**What is required**
The full listing, returned exactly and free of pictures, is the expected answer.
+++ Data in this exercise
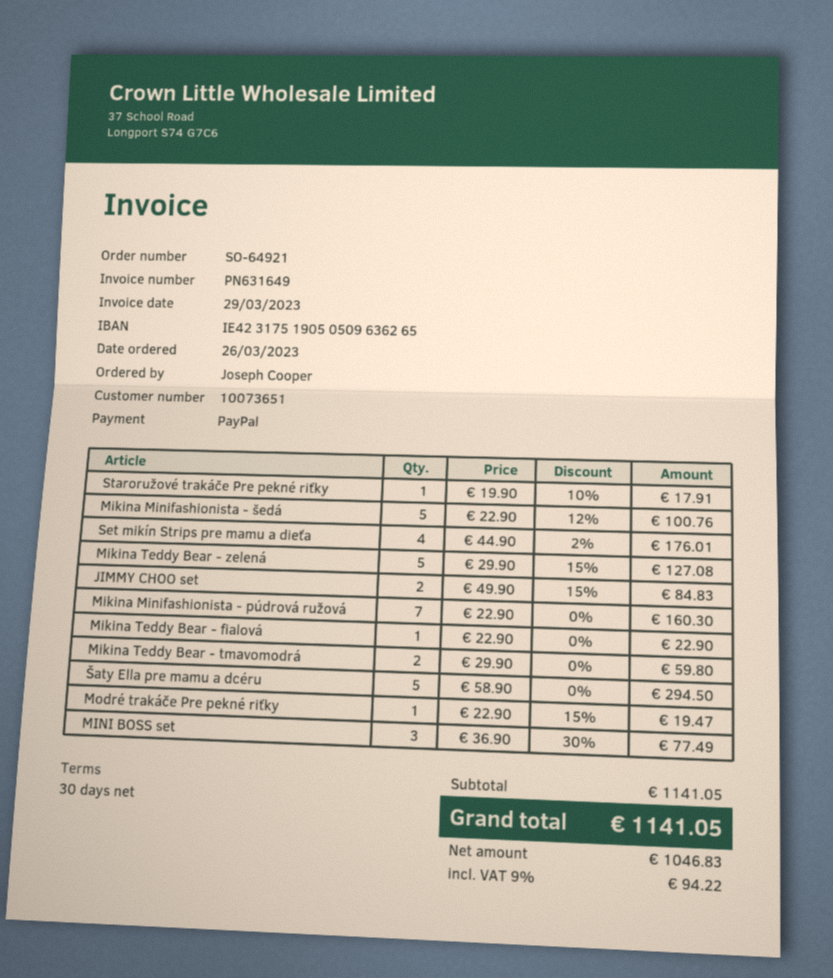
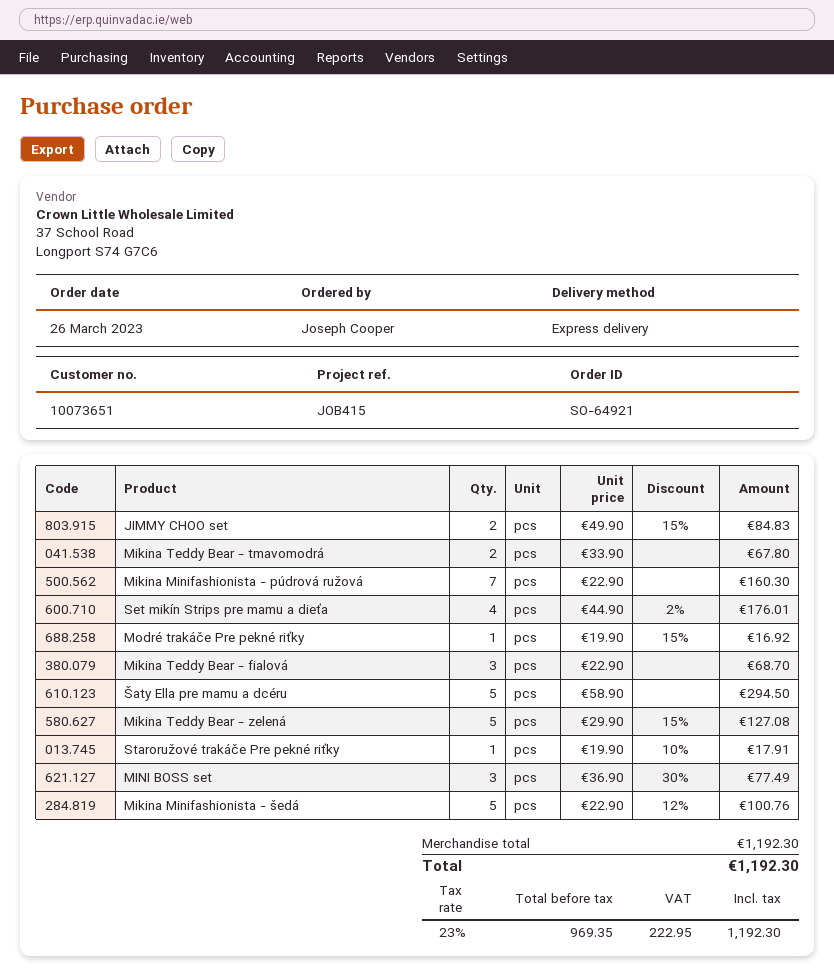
Mikina Teddy Bear - fialová: 1 x 22.90 = 22.90 -> 3 x 22.90 = 68.70
Mikina Teddy Bear - tmavomodrá: 2 x 29.90 = 59.80 -> 2 x 33.90 = 67.80
Modré trakáče Pre pekné riťky: 1 x 22.90 - 15% = 19.47 -> 1 x 19.90 - 15% = 16.92
subtotal: 1141.05 -> 1192.30
net: 1046.83 -> 969.35
tax: 9% = 94.22 -> 23% = 222.95
total: 1141.05 -> 1192.30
++++++
**Reply to the exercise**
Mikina Teddy Bear - fialová: 1 x 22.90 = 22.90 -> 3 x 22.90 = 68.70
Mikina Teddy Bear - tmavomodrá: 2 x 29.90 = 59.80 -> 2 x 33.90 = 67.80
Modré trakáče Pre pekné riťky: 1 x 22.90 - 15% = 19.47 -> 1 x 19.90 - 15% = 16.92
subtotal: 1141.05 -> 1192.30
net: 1046.83 -> 969.35
tax: 9% = 94.22 -> 23% = 222.95
total: 1141.05 -> 1192.30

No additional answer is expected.